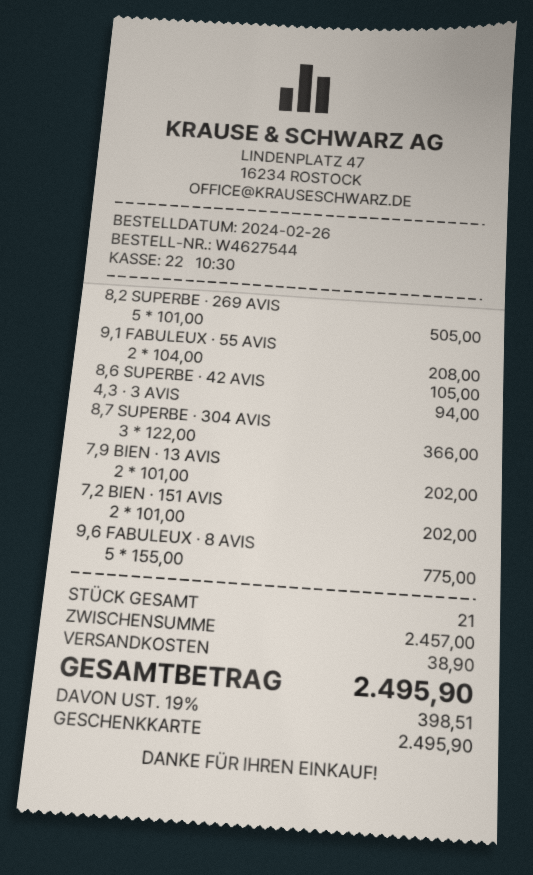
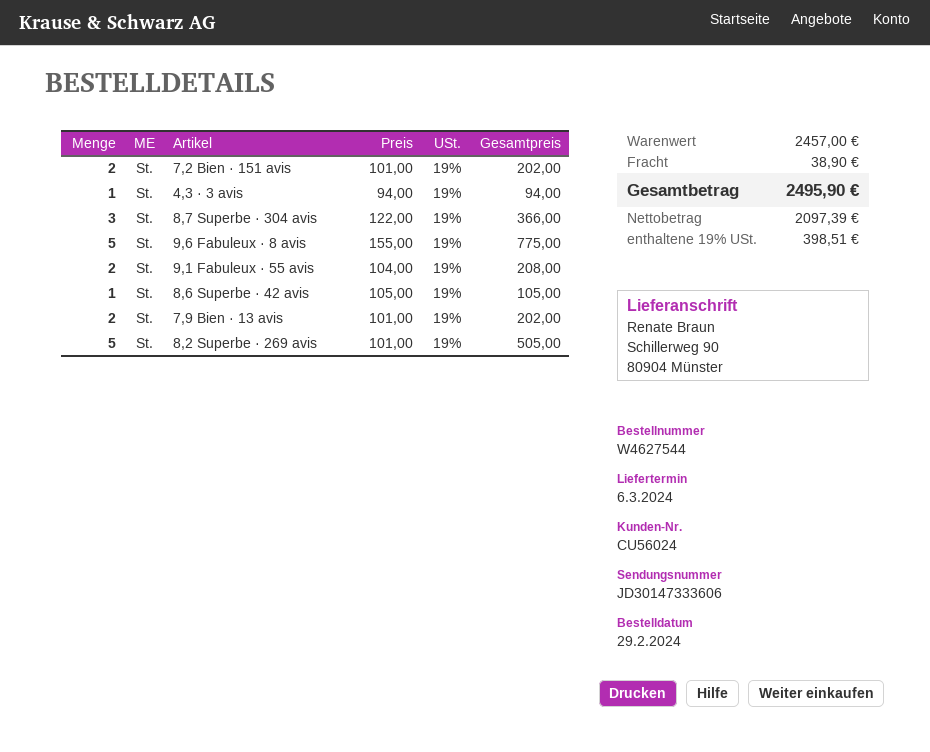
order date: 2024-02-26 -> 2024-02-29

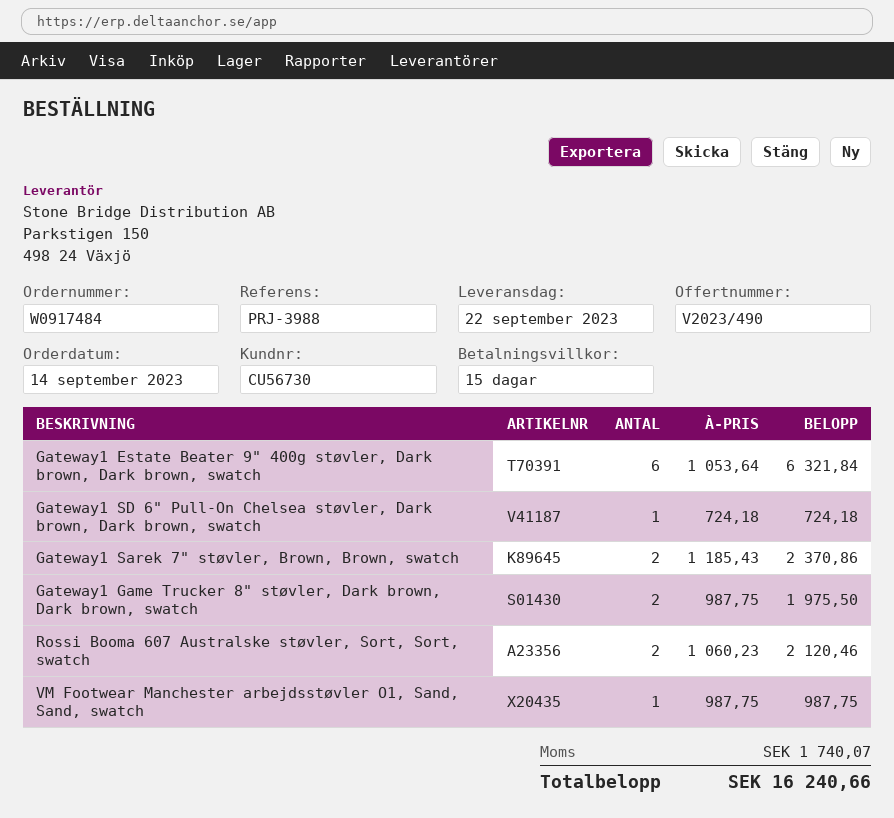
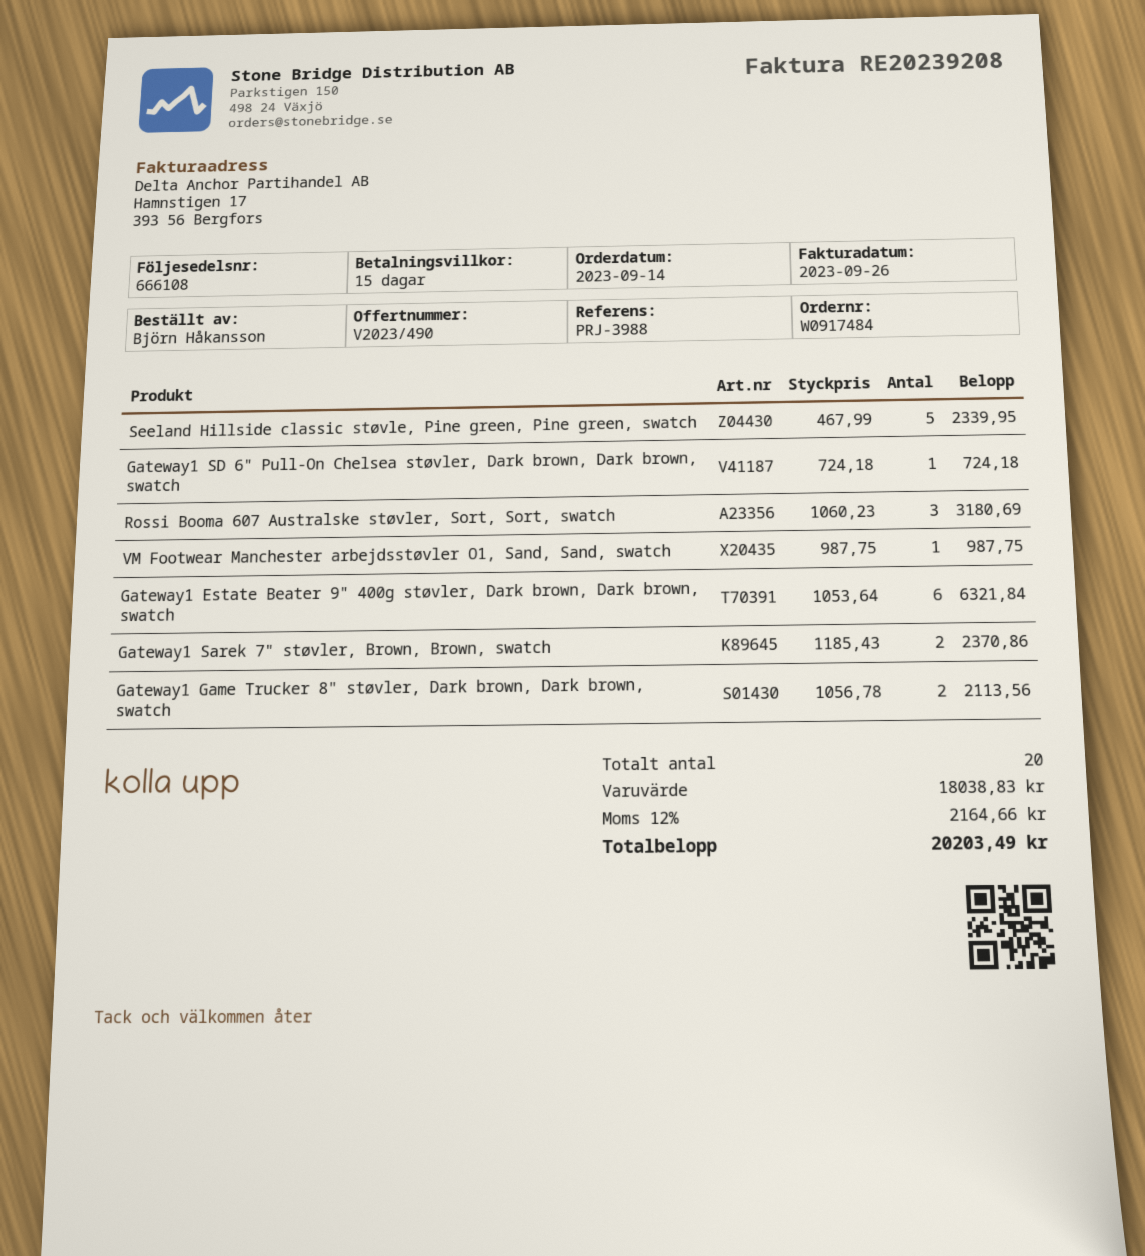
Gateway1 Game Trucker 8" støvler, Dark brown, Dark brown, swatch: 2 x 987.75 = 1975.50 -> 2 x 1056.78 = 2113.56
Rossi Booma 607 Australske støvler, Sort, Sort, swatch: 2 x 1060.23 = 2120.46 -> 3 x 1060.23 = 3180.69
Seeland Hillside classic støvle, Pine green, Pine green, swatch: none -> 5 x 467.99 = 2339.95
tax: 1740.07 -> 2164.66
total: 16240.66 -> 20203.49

━━━━

## TO DO
The word "swatch" may appear on some lines of these records; state how many such lines there are, and nothing else.

## SOLUTION BELOW
3